Exercise prompt -
With all images omitted, write out the records word for word.

[Front-end code edit data]
━━━━━━
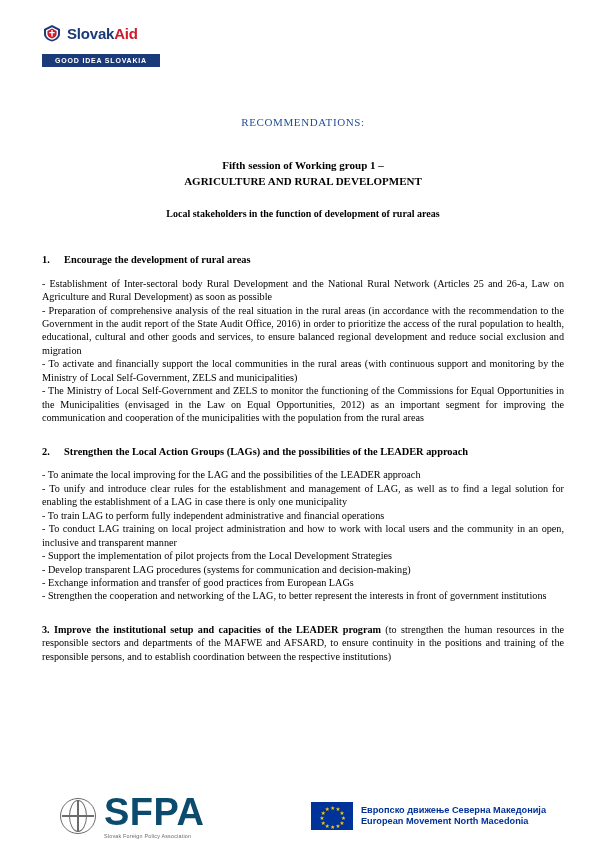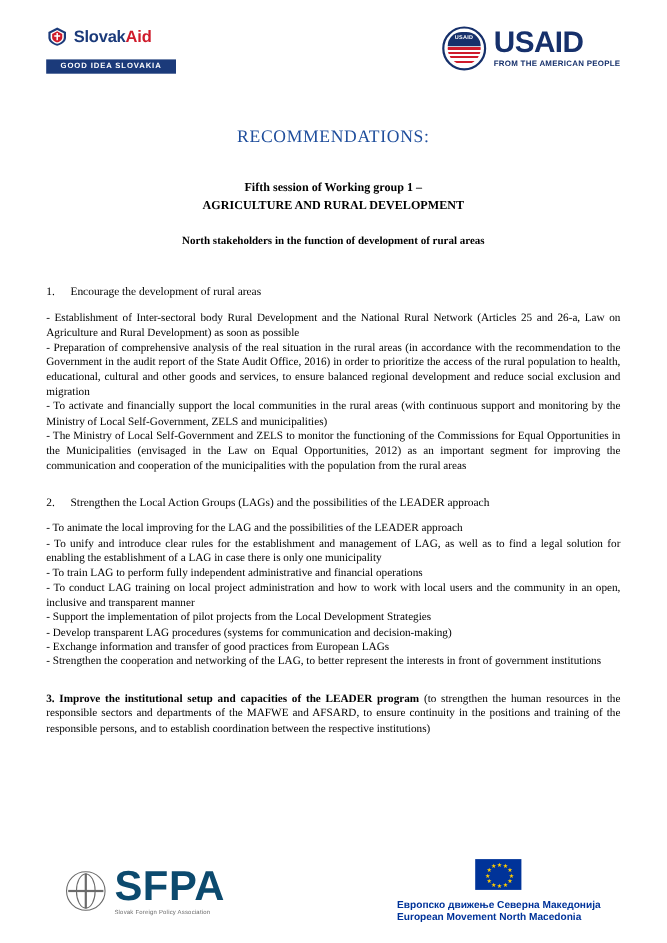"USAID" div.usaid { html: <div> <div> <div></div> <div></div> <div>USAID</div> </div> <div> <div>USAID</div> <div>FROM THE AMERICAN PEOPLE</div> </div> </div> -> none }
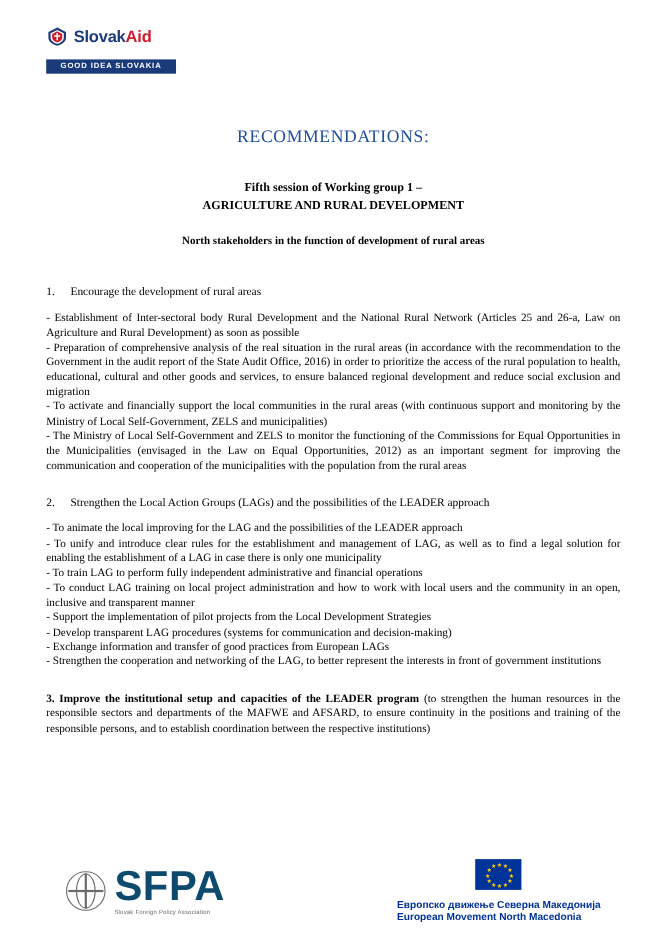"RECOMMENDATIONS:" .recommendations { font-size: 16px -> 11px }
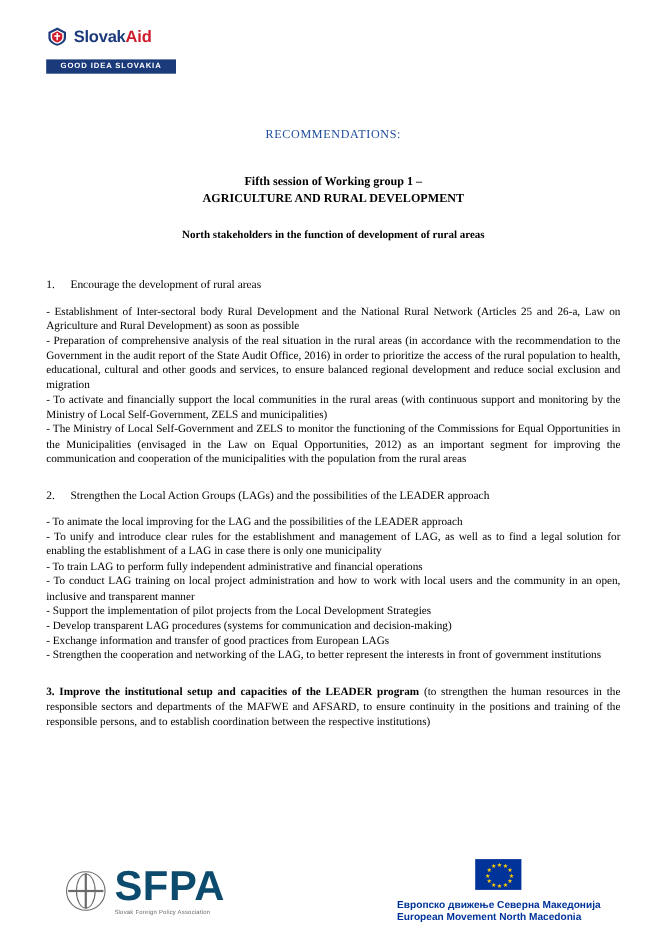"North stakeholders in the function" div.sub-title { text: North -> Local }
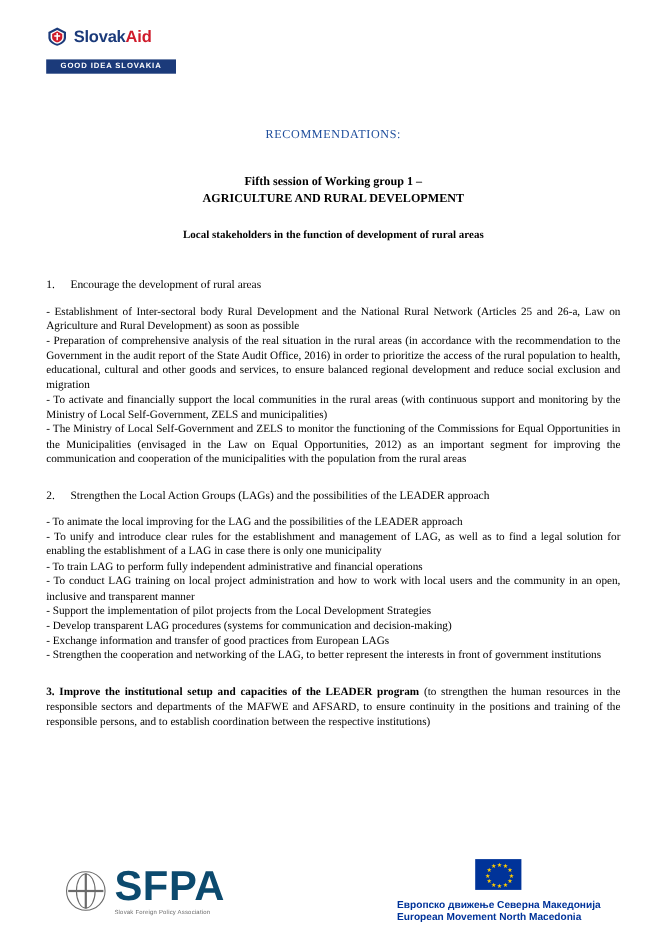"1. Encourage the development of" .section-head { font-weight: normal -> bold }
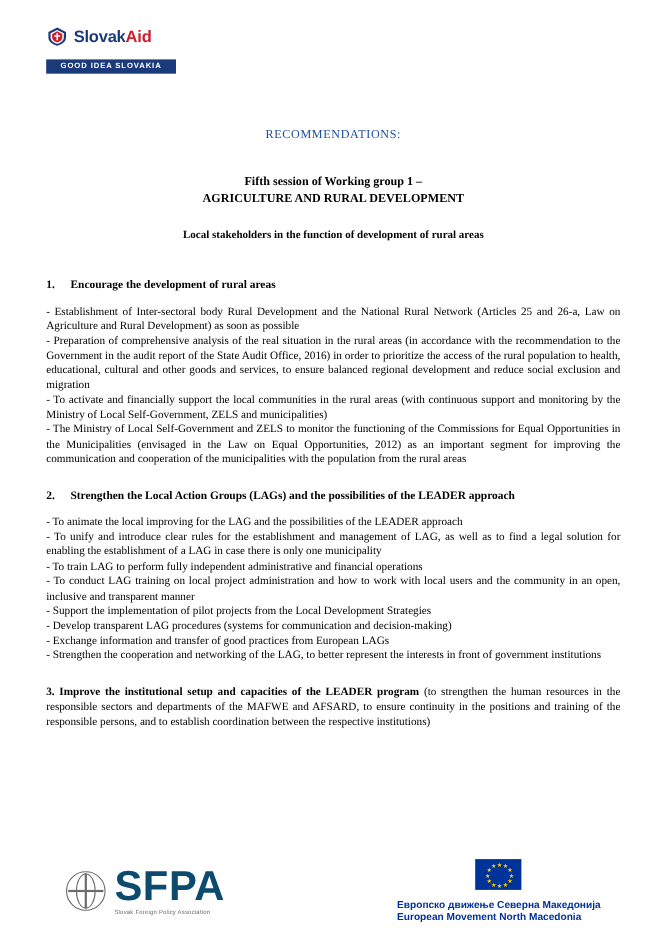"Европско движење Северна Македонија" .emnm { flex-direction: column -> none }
━━━━━━
Expected answer -
"USAID" div.usaid { html: <div> <div> <div></div> <div></div> <div>USAID</div> </div> <div> <div>USAID</div> <div>FROM THE AMERICAN PEOPLE</div> </div> </div> -> none }
"RECOMMENDATIONS:" .recommendations { font-size: 16px -> 11px }
"North stakeholders in the function" div.sub-title { text: North -> Local }
"1. Encourage the development of" .section-head { font-weight: normal -> bold }
"Европско движење Северна Македонија" .emnm { flex-direction: column -> none }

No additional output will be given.